One might have thought that nutritional science would have figured out long ago of what is needed to know about protein to ensure optimal health. Instead, we see the Food and Nutrition Board currently deliberating whether the recommended dietary allowance for protein for adults should be raised, especially for the elderly. Of special consideration is the conflicting data on the effects of protein with calcium absorption, loss or gain.
Considered in isolation, a positive effect of protein on bone is not surprising, inasmuch as bone tissue is nearly 50% protein by volume. A substantial fraction of the amino acids in bone collagen cannot be reutilized in new protein synthesis. In the face of inadequate intake, bone rebuilding is low on the body's priority list. Hence, bone turnover requires continuous ingestion of new protein. The other 50% of bone is mineral, and here calcium is integral.

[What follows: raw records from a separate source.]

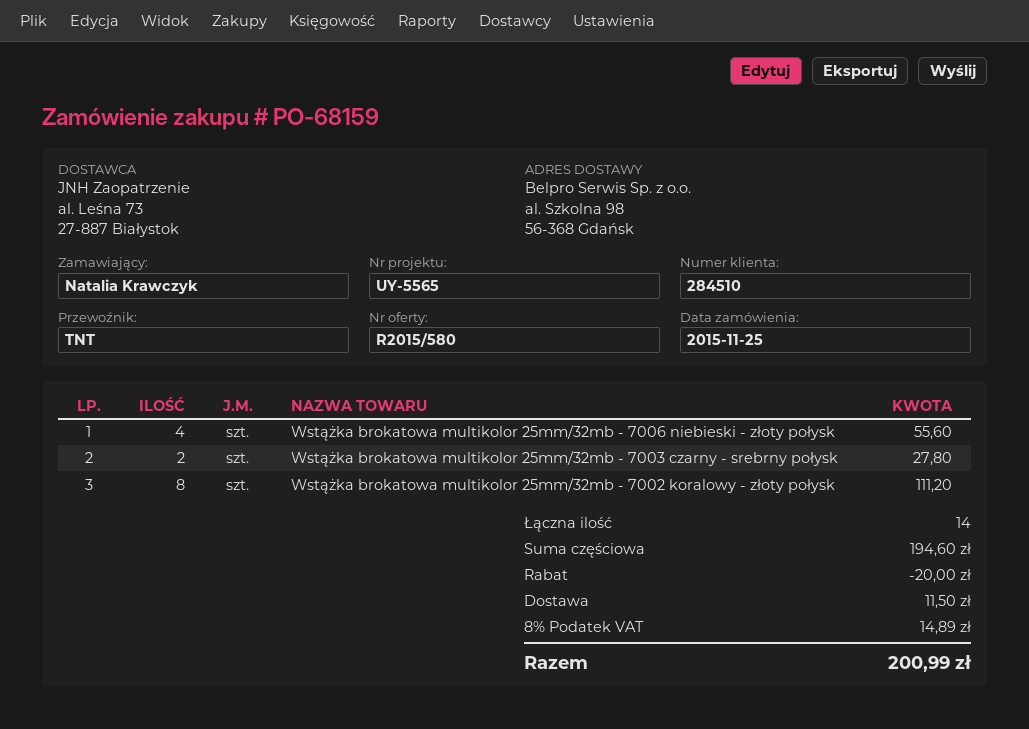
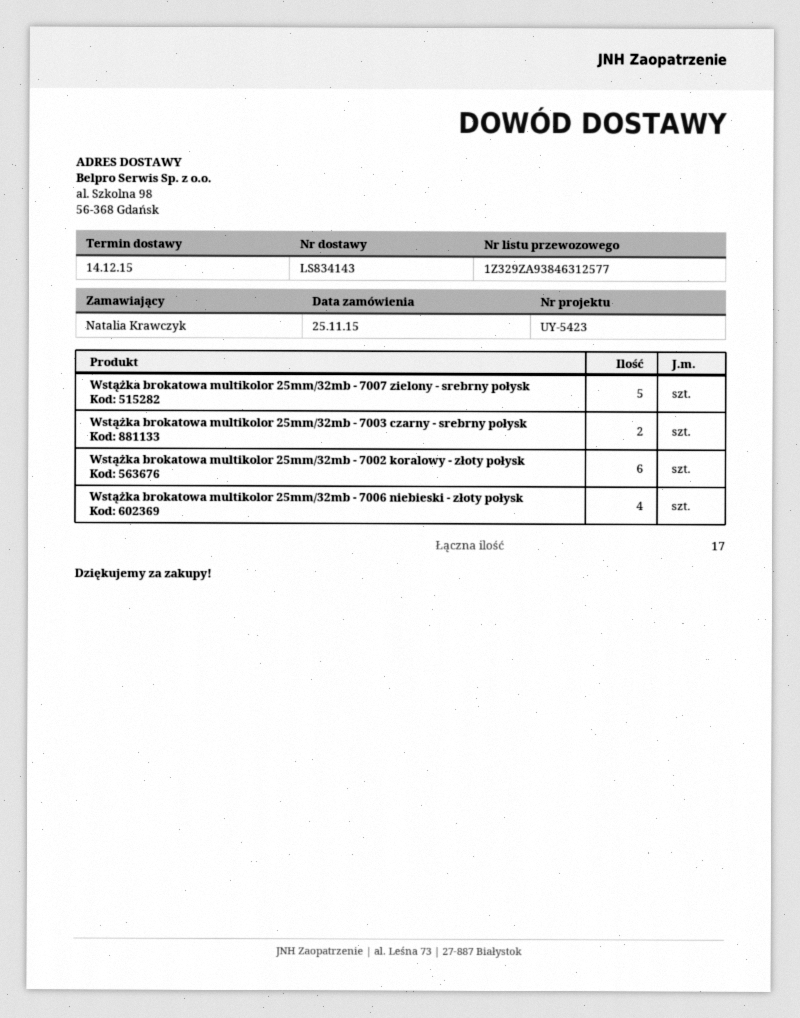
reference: UY-5565 -> UY-5423
Wstążka brokatowa multikolor 25mm/32mb - 7002 koralowy - złoty połysk: 8 -> 6
Wstążka brokatowa multikolor 25mm/32mb - 7007 zielony - srebrny połysk: none -> 5
total quantity: 14 -> 17

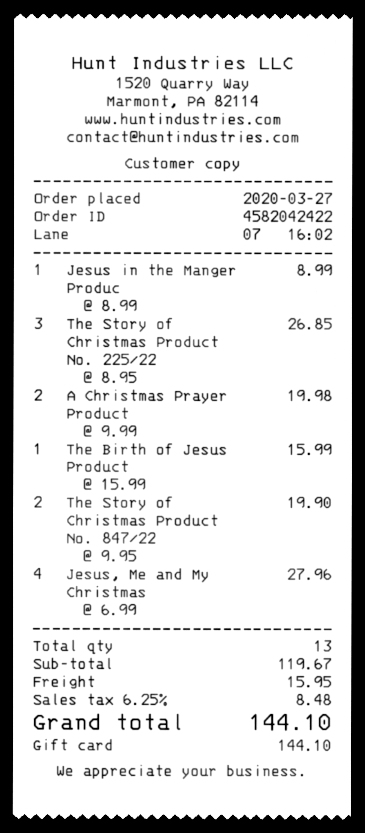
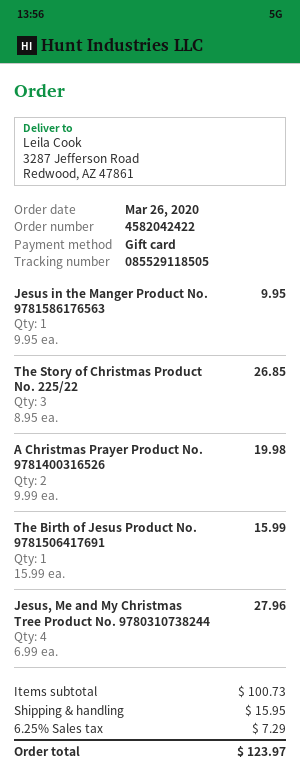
order date: 2020-03-27 -> 2020-03-26
Jesus in the Manger Produc: 1 x 8.99 = 8.99 -> 1 x 9.95 = 9.95
The Story of Christmas Product No. 847/22: 2 x 9.95 = 19.90 -> none
subtotal: 119.67 -> 100.73
tax: 6.25% = 8.48 -> 6.25% = 7.29
total: 144.10 -> 123.97

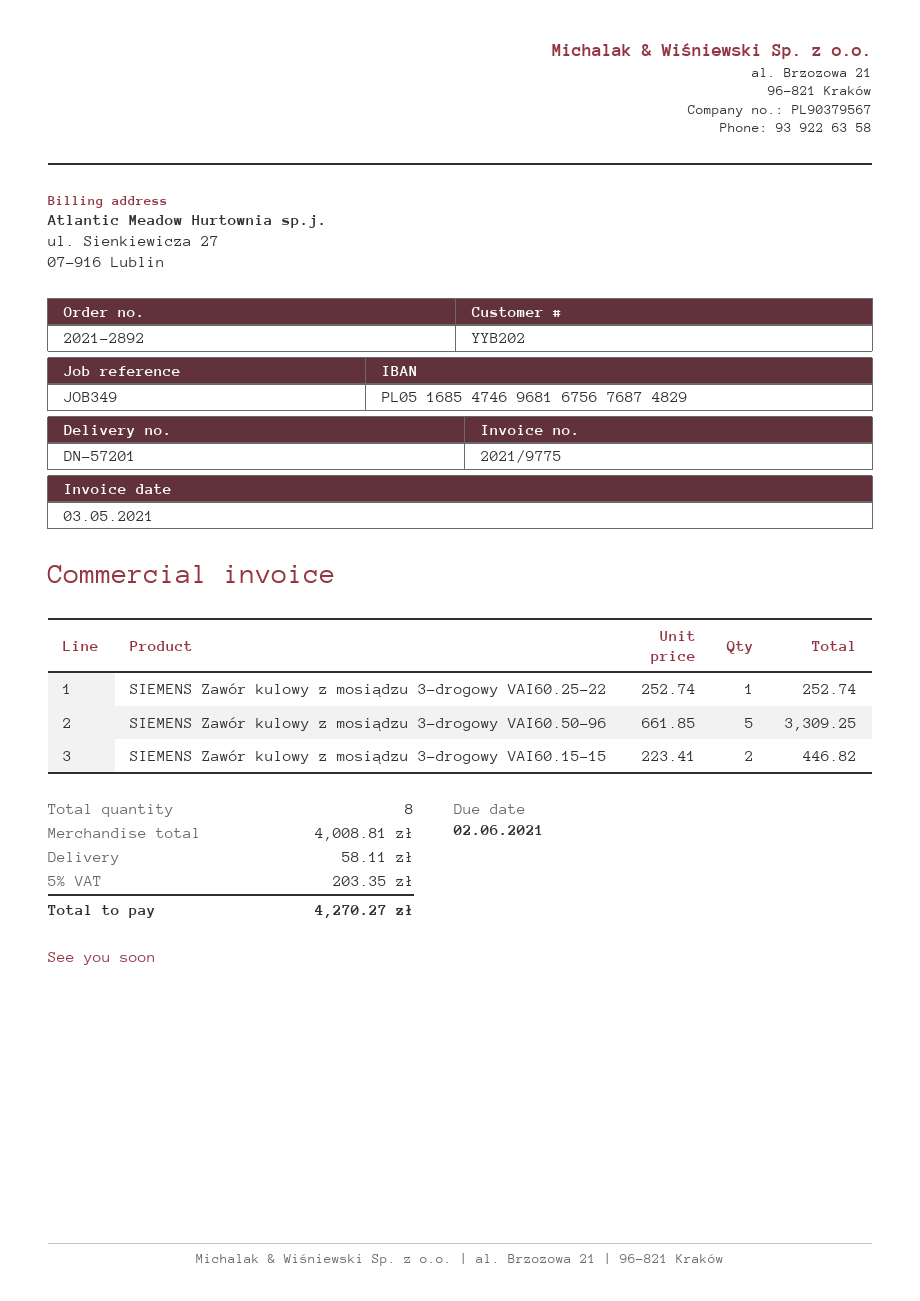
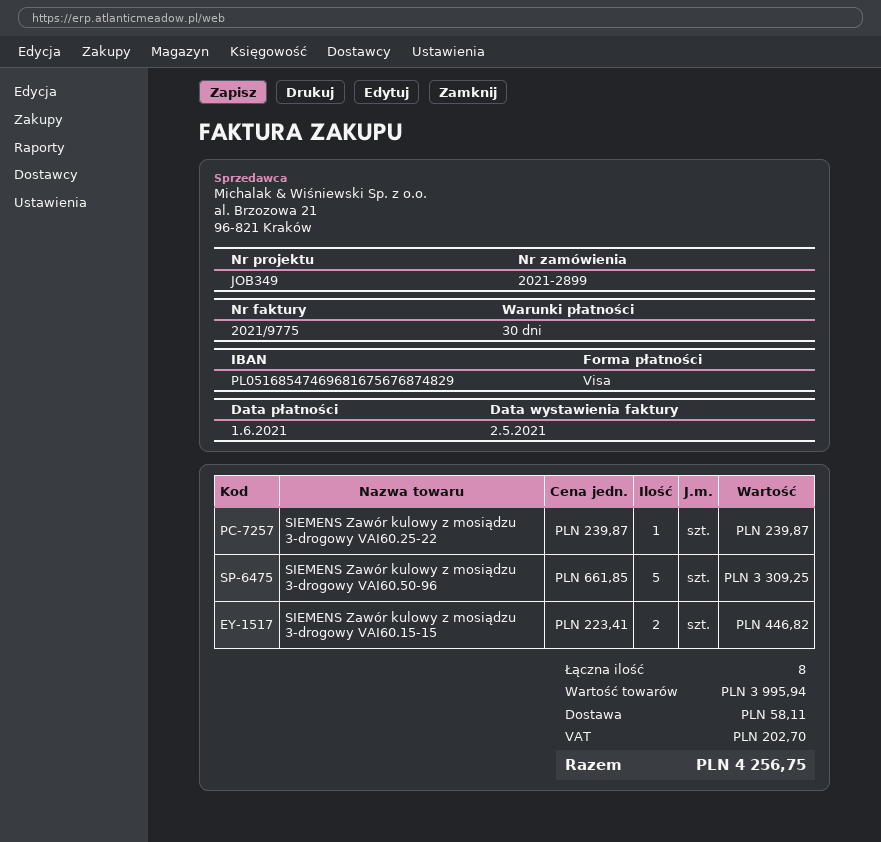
order number: 2021-2892 -> 2021-2899
invoice date: 2021-05-03 -> 2021-05-02
due date: 2021-06-02 -> 2021-06-01
SIEMENS Zawór kulowy z mosiądzu 3-drogowy VAI60.25-22: 1 x 252.74 = 252.74 -> 1 x 239.87 = 239.87
subtotal: 4008.81 -> 3995.94
tax: 203.35 -> 202.70
total: 4270.27 -> 4256.75

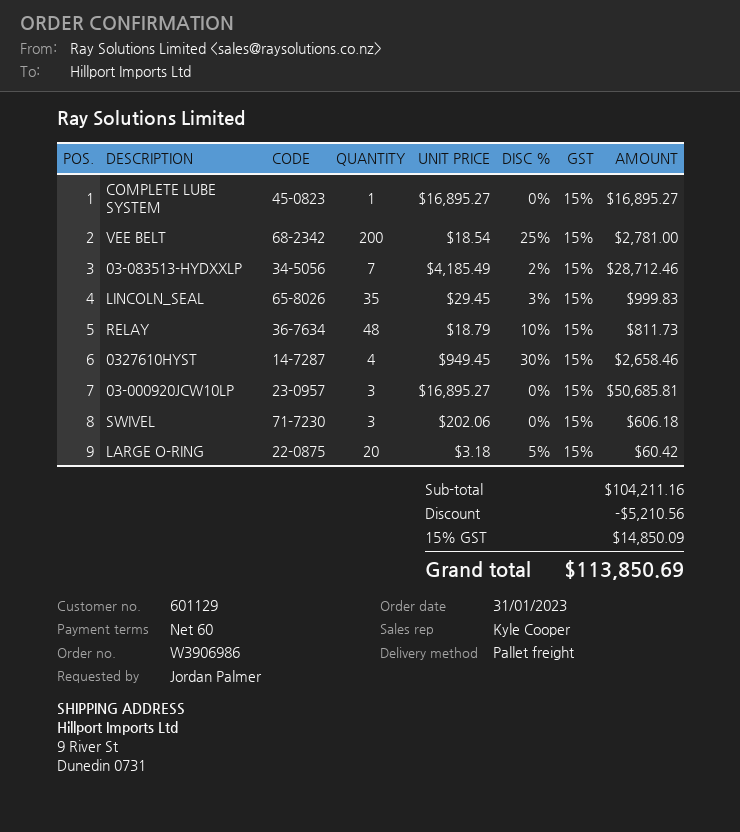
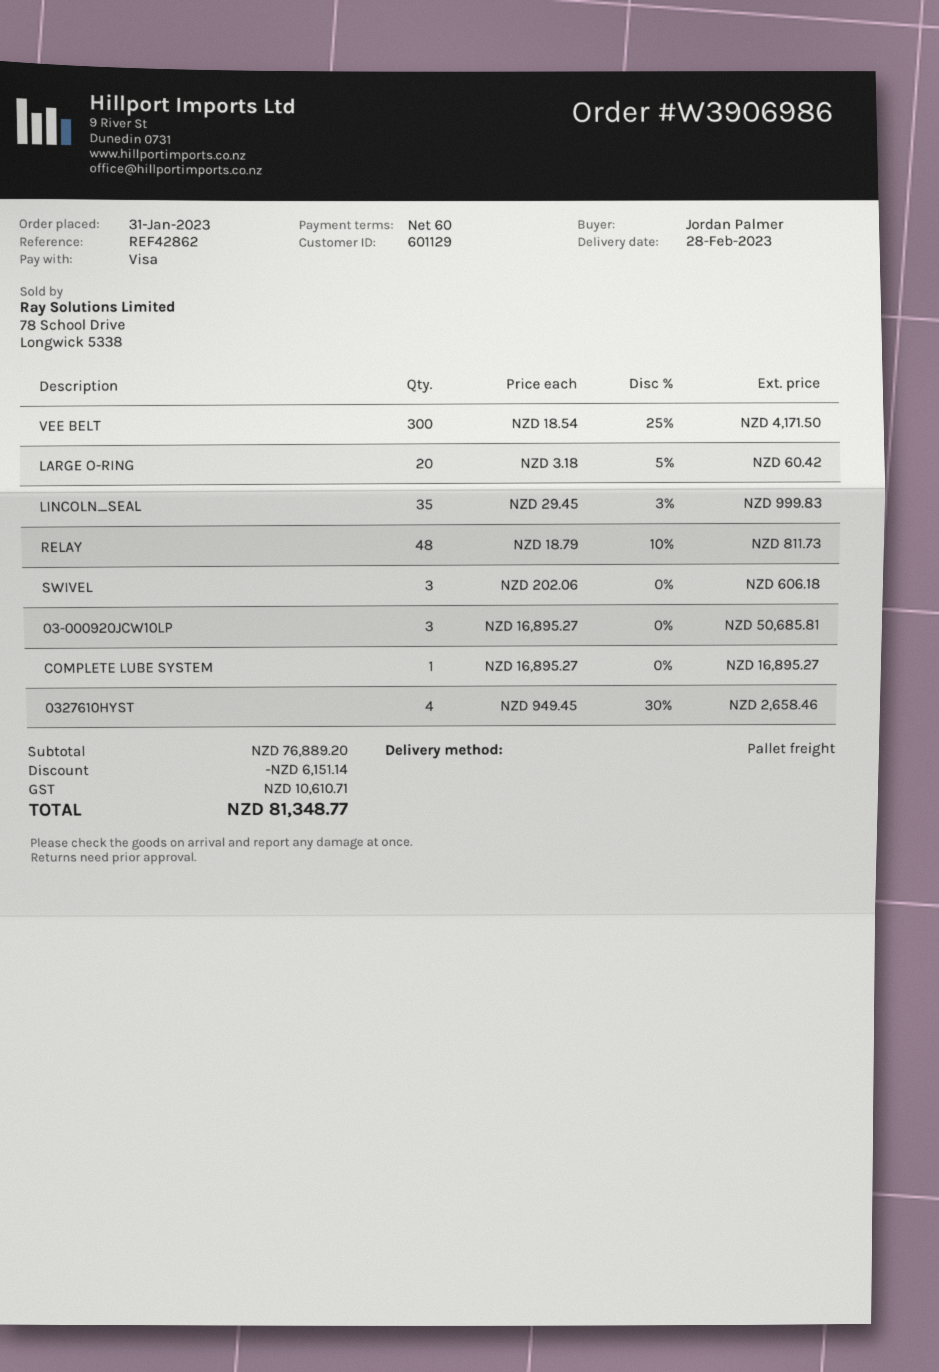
VEE BELT: 200 x 18.54 - 25% = 2781.00 -> 300 x 18.54 - 25% = 4171.50
03-083513-HYDXXLP: 7 x 4185.49 - 2% = 28712.46 -> none
subtotal: 104211.16 -> 76889.20
discount: 5210.56 -> 6151.14
tax: 14850.09 -> 10610.71
total: 113850.69 -> 81348.77

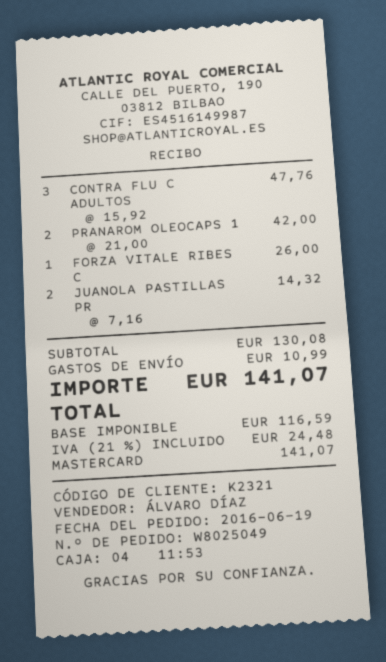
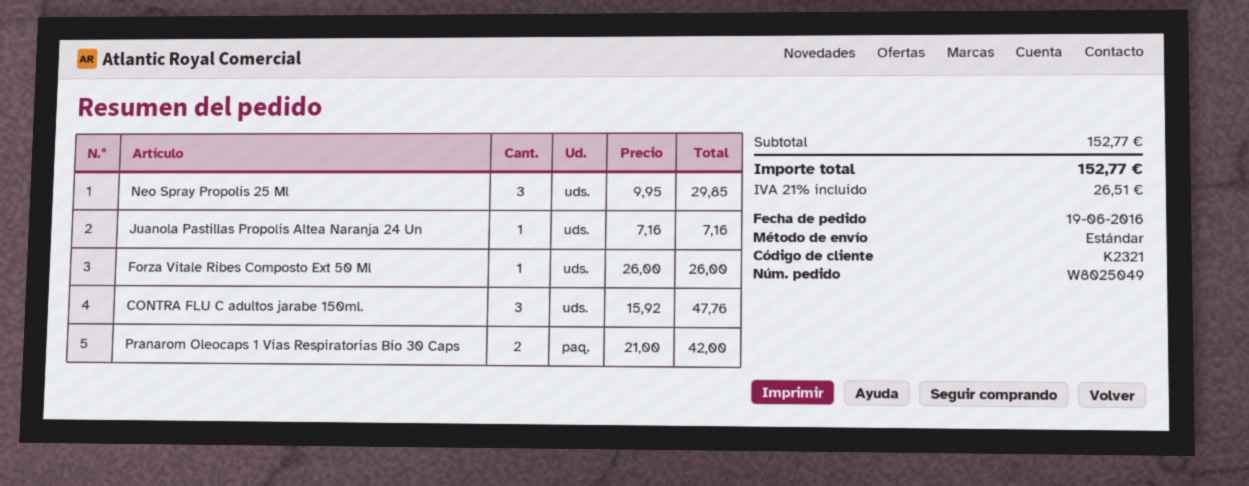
JUANOLA PASTILLAS PR: 2 x 7.16 = 14.32 -> 1 x 7.16 = 7.16
Neo Spray Propolis 25 Ml: none -> 3 x 9.95 = 29.85
subtotal: 130.08 -> 152.77
shipping: 10.99 -> none
tax: 21% = 24.48 -> 21% = 26.51
total: 141.07 -> 152.77

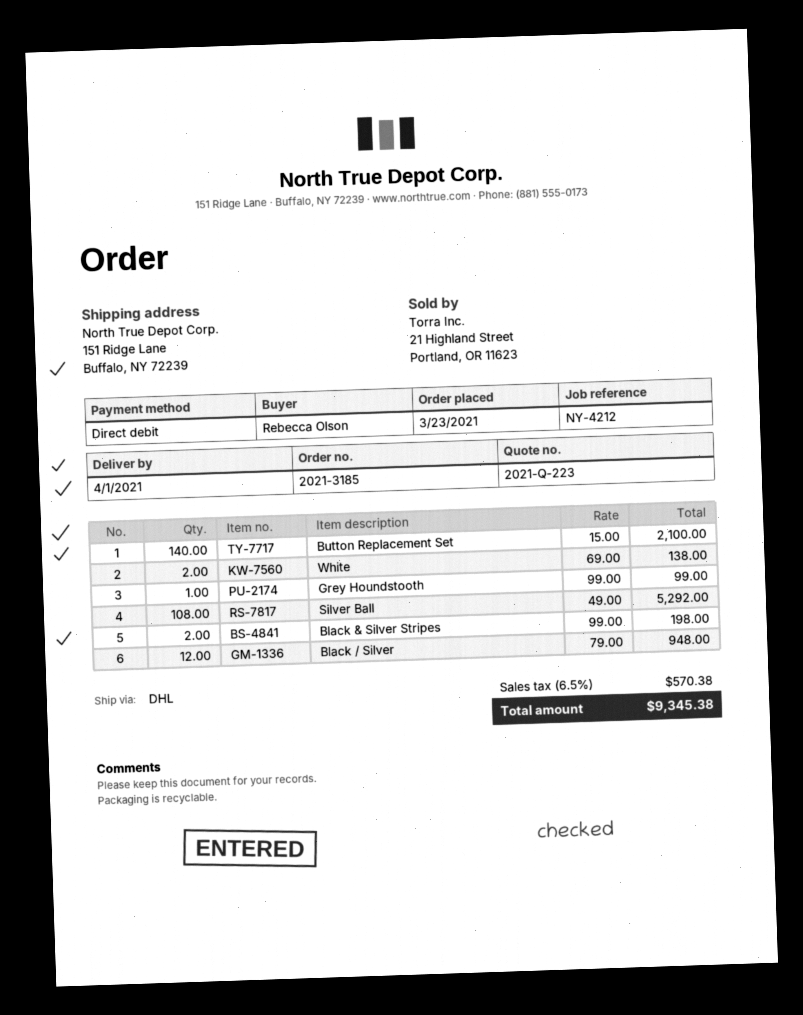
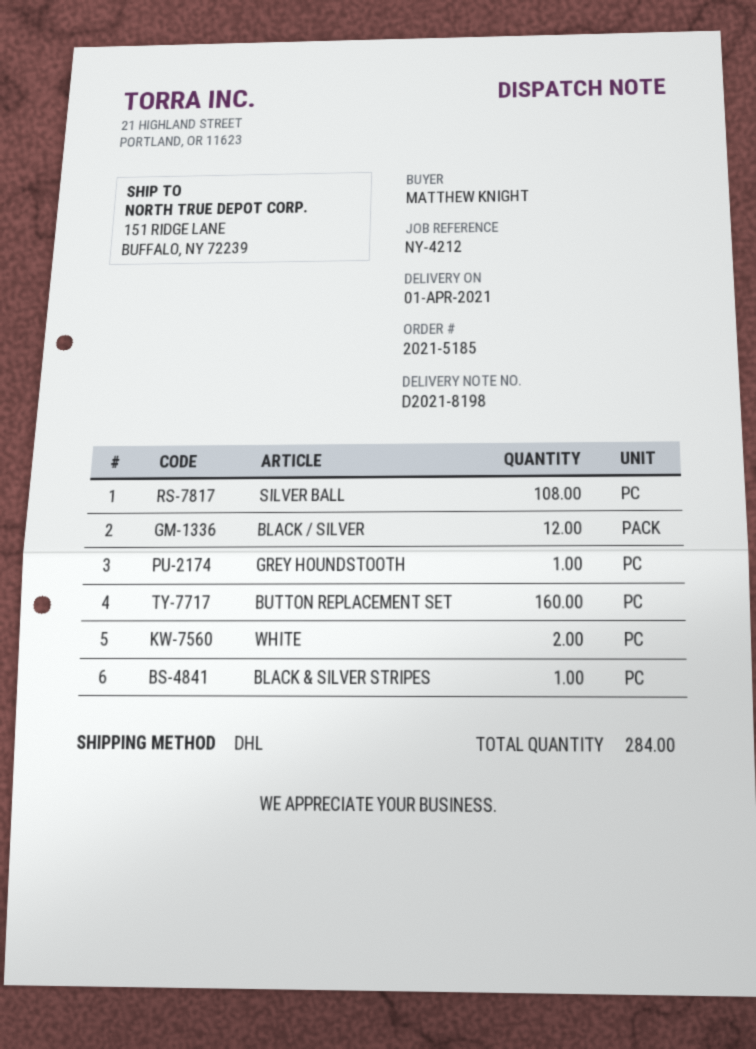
order number: 2021-3185 -> 2021-5185
ordered by: Rebecca Olson -> MATTHEW KNIGHT
Button Replacement Set: 140 -> 160
Black & Silver Stripes: 2 -> 1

One study found that protein intake in the calcium-supplemented group was positively associated with bone gain, whereas there was a nonsignificant trend in the opposite direction in the placebo group. The calcium-supplemented subjects as a group gained bone mass over the 3-y course of the trial, whereas the unsupplemented group lost bone. Those with the highest protein intakes gained bone, whereas those with the lowest intakes actually lost bone. Clearly, calcium was not enough to protect the skeleton when protein intakes were low. [Dawson-Hughes B, Harris SS. "Calcium intake influences the association of protein intake with rates of bone loss in elderly men and women." Am J Clin Nutr 2002;75:773–9.]
Other studies, in brief, establish that protein and calcium act synergistically on bone if both are present in adequate quantities in the diet, but that protein may seem effectively antagonistic toward bone (because of its calciuric effect) when calcium intake is low. [Robert P. Heaney, "Protein and calcium: antagonists or synergists?"The Am J Clin Nutr.]